» **Assigned task**
Without the pictures, write the listing below out again, line for line.

» **Dataset entries**
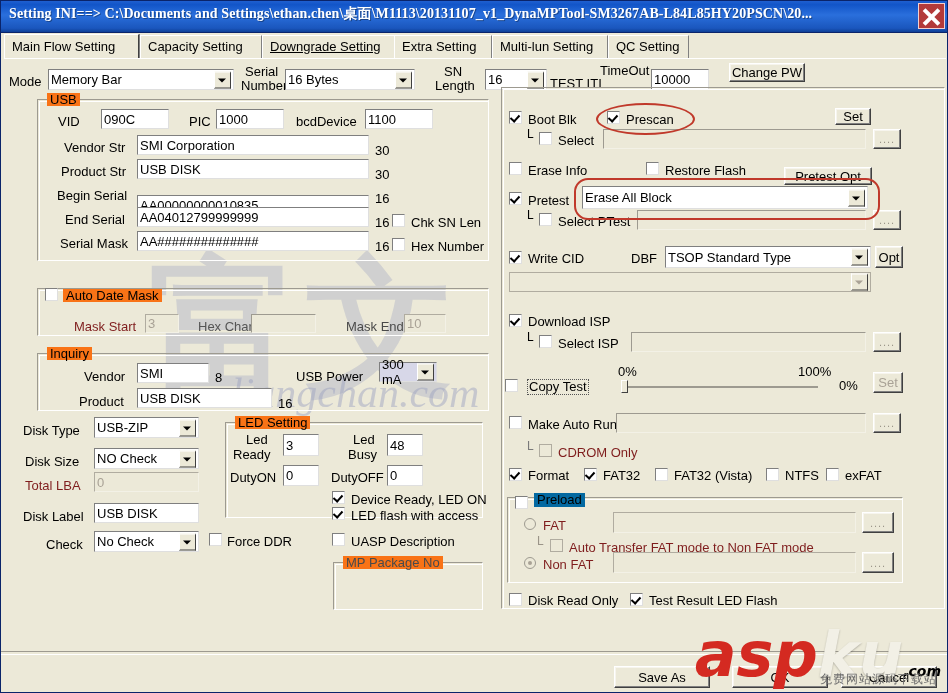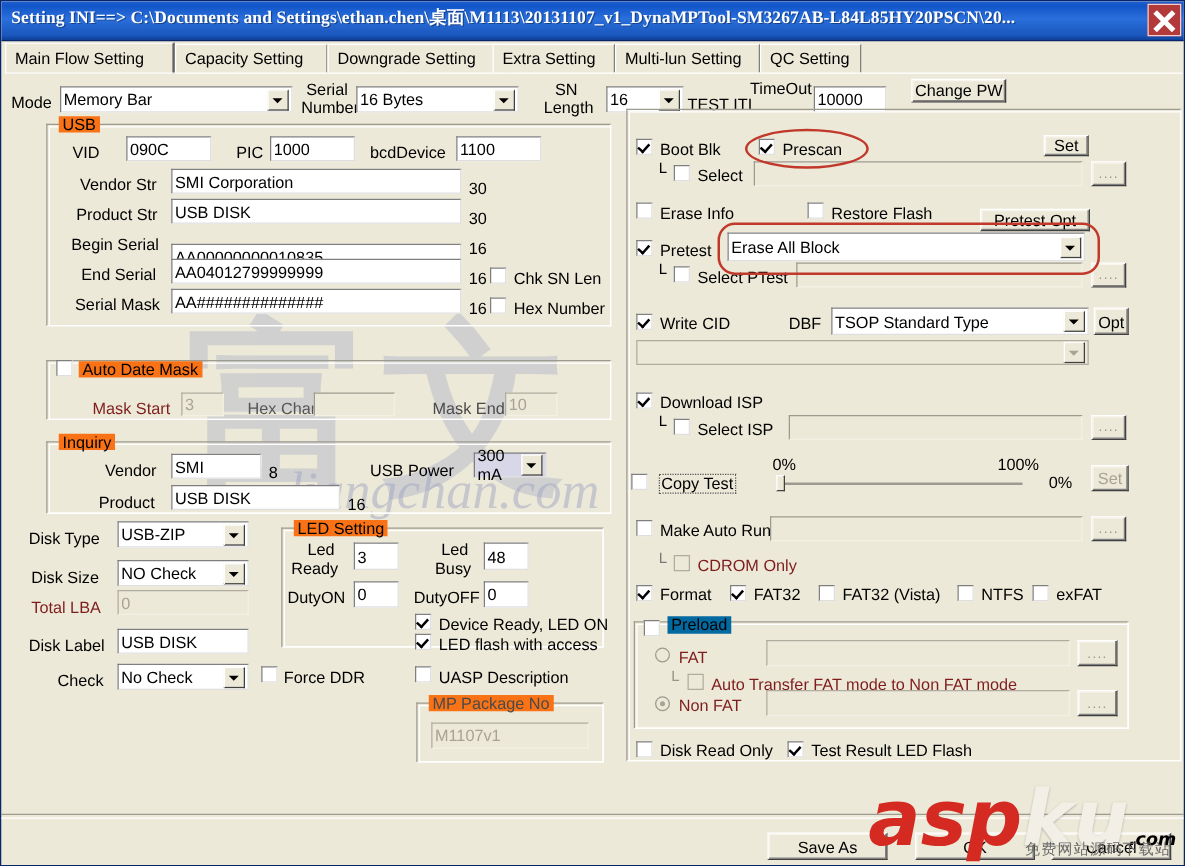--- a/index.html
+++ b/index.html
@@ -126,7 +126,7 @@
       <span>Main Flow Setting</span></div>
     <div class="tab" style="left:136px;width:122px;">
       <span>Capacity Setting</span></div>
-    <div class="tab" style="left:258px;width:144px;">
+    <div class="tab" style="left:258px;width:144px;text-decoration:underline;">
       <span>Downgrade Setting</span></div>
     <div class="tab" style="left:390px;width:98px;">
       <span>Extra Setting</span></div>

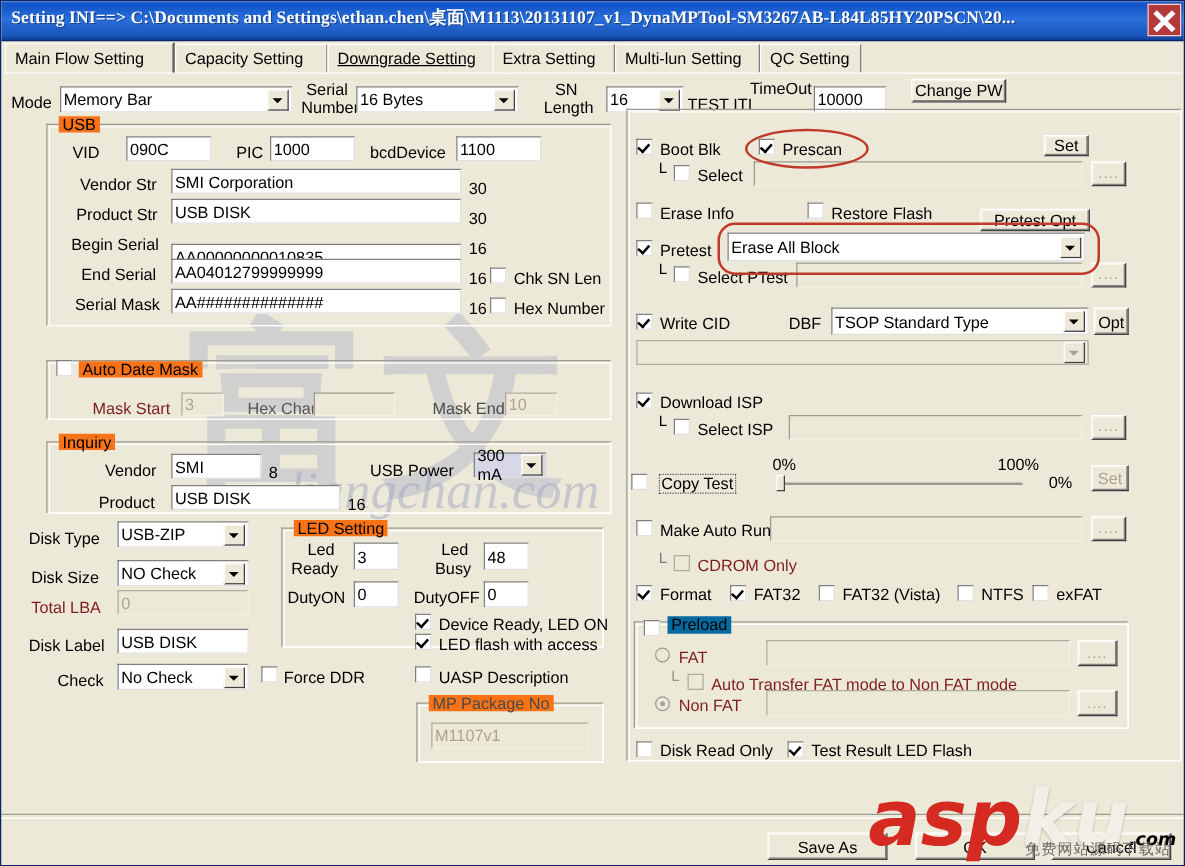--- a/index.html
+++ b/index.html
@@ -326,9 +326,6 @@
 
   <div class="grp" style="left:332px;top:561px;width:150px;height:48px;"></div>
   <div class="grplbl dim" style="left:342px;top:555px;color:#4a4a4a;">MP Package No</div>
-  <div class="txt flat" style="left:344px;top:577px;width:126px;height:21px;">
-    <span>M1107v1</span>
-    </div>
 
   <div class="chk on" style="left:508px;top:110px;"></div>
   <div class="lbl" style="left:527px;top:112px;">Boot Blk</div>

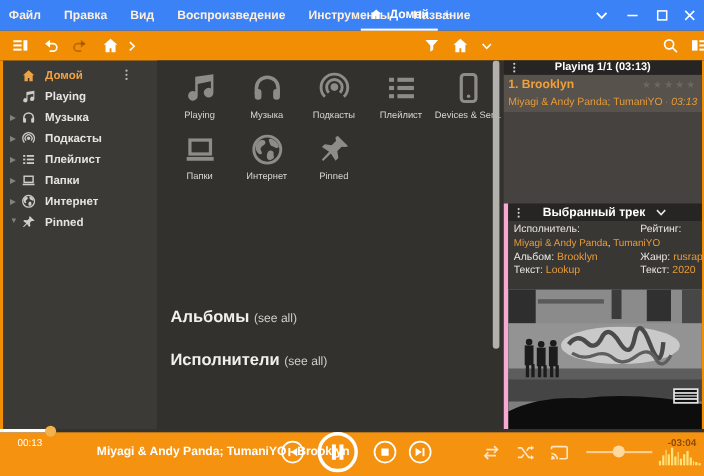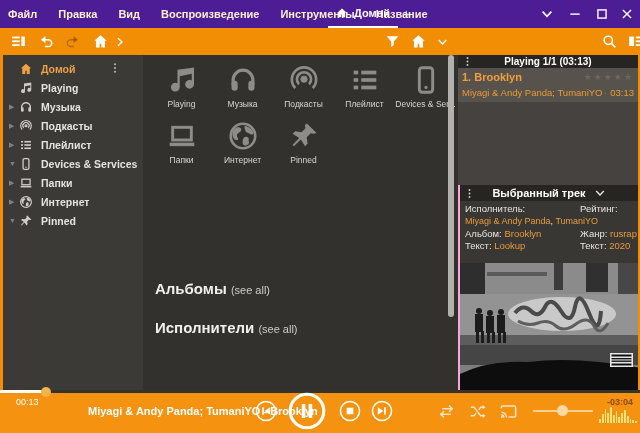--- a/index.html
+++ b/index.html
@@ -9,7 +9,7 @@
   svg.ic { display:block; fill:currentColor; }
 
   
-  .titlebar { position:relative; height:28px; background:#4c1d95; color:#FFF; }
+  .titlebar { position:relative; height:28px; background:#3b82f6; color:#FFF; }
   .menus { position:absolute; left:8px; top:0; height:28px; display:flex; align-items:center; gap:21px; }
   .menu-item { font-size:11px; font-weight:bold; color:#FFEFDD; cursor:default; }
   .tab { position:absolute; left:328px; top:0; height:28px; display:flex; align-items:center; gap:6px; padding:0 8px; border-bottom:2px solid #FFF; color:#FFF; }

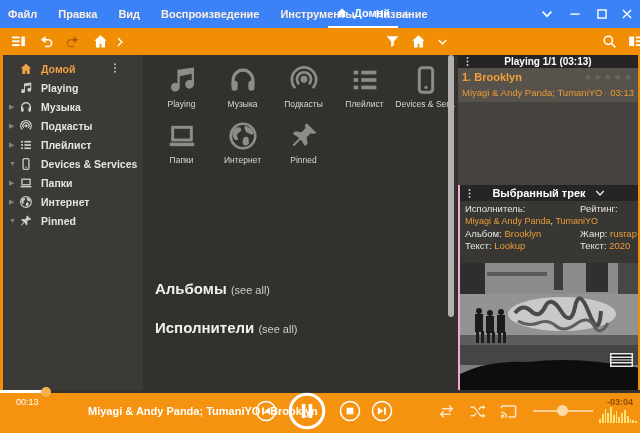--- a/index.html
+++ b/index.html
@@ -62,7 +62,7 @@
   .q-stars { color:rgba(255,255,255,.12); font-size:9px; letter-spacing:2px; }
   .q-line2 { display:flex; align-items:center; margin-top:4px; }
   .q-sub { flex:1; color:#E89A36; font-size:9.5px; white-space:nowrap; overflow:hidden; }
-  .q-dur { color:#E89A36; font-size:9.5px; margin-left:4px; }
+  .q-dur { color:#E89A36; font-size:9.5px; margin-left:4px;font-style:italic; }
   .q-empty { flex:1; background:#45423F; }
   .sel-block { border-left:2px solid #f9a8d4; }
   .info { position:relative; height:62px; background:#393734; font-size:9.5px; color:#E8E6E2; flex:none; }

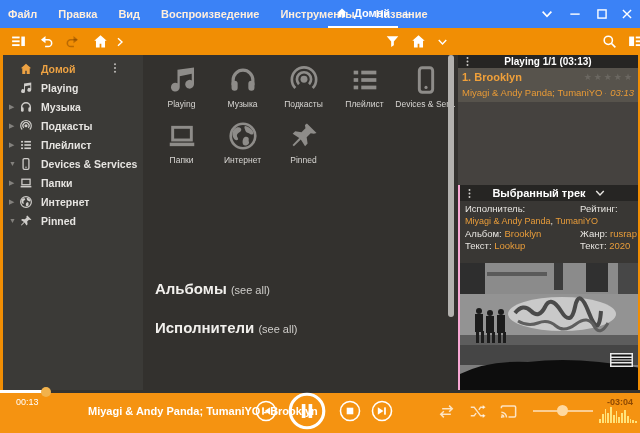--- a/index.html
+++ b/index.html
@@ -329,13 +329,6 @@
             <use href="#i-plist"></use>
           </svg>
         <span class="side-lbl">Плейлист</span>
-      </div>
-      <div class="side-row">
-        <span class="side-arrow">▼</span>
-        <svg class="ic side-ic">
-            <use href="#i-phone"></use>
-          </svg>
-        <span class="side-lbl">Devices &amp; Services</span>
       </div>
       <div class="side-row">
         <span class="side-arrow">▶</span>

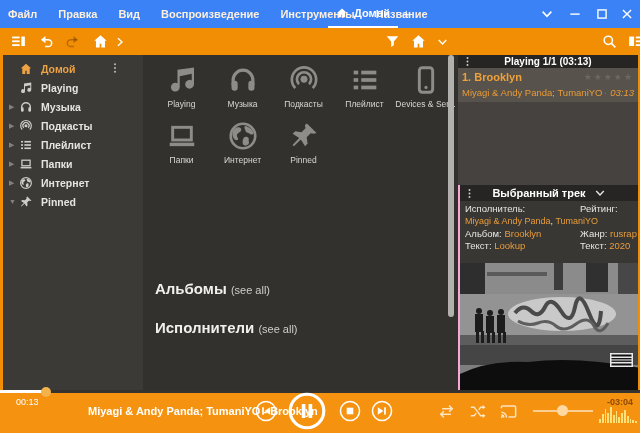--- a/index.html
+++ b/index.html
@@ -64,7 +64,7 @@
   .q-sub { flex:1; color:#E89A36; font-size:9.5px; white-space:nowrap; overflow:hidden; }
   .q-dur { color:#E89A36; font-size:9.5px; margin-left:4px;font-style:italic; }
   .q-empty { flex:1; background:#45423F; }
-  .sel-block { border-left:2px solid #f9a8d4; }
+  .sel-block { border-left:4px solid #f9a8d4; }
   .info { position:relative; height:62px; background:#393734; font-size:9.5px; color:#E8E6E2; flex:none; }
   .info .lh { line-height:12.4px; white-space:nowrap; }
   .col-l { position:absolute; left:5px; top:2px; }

» **Answer area**
--- a/index.html
+++ b/index.html
@@ -126,7 +126,7 @@
       <span>Main Flow Setting</span></div>
     <div class="tab" style="left:136px;width:122px;">
       <span>Capacity Setting</span></div>
-    <div class="tab" style="left:258px;width:144px;">
+    <div class="tab" style="left:258px;width:144px;text-decoration:underline;">
       <span>Downgrade Setting</span></div>
     <div class="tab" style="left:390px;width:98px;">
       <span>Extra Setting</span></div>

--- a/index.html
+++ b/index.html
@@ -326,9 +326,6 @@
 
   <div class="grp" style="left:332px;top:561px;width:150px;height:48px;"></div>
   <div class="grplbl dim" style="left:342px;top:555px;color:#4a4a4a;">MP Package No</div>
-  <div class="txt flat" style="left:344px;top:577px;width:126px;height:21px;">
-    <span>M1107v1</span>
-    </div>
 
   <div class="chk on" style="left:508px;top:110px;"></div>
   <div class="lbl" style="left:527px;top:112px;">Boot Blk</div>

--- a/index.html
+++ b/index.html
@@ -9,7 +9,7 @@
   svg.ic { display:block; fill:currentColor; }
 
   
-  .titlebar { position:relative; height:28px; background:#4c1d95; color:#FFF; }
+  .titlebar { position:relative; height:28px; background:#3b82f6; color:#FFF; }
   .menus { position:absolute; left:8px; top:0; height:28px; display:flex; align-items:center; gap:21px; }
   .menu-item { font-size:11px; font-weight:bold; color:#FFEFDD; cursor:default; }
   .tab { position:absolute; left:328px; top:0; height:28px; display:flex; align-items:center; gap:6px; padding:0 8px; border-bottom:2px solid #FFF; color:#FFF; }

--- a/index.html
+++ b/index.html
@@ -62,7 +62,7 @@
   .q-stars { color:rgba(255,255,255,.12); font-size:9px; letter-spacing:2px; }
   .q-line2 { display:flex; align-items:center; margin-top:4px; }
   .q-sub { flex:1; color:#E89A36; font-size:9.5px; white-space:nowrap; overflow:hidden; }
-  .q-dur { color:#E89A36; font-size:9.5px; margin-left:4px; }
+  .q-dur { color:#E89A36; font-size:9.5px; margin-left:4px;font-style:italic; }
   .q-empty { flex:1; background:#45423F; }
   .sel-block { border-left:2px solid #f9a8d4; }
   .info { position:relative; height:62px; background:#393734; font-size:9.5px; color:#E8E6E2; flex:none; }

--- a/index.html
+++ b/index.html
@@ -329,13 +329,6 @@
             <use href="#i-plist"></use>
           </svg>
         <span class="side-lbl">Плейлист</span>
-      </div>
-      <div class="side-row">
-        <span class="side-arrow">▼</span>
-        <svg class="ic side-ic">
-            <use href="#i-phone"></use>
-          </svg>
-        <span class="side-lbl">Devices &amp; Services</span>
       </div>
       <div class="side-row">
         <span class="side-arrow">▶</span>

--- a/index.html
+++ b/index.html
@@ -64,7 +64,7 @@
   .q-sub { flex:1; color:#E89A36; font-size:9.5px; white-space:nowrap; overflow:hidden; }
   .q-dur { color:#E89A36; font-size:9.5px; margin-left:4px;font-style:italic; }
   .q-empty { flex:1; background:#45423F; }
-  .sel-block { border-left:2px solid #f9a8d4; }
+  .sel-block { border-left:4px solid #f9a8d4; }
   .info { position:relative; height:62px; background:#393734; font-size:9.5px; color:#E8E6E2; flex:none; }
   .info .lh { line-height:12.4px; white-space:nowrap; }
   .col-l { position:absolute; left:5px; top:2px; }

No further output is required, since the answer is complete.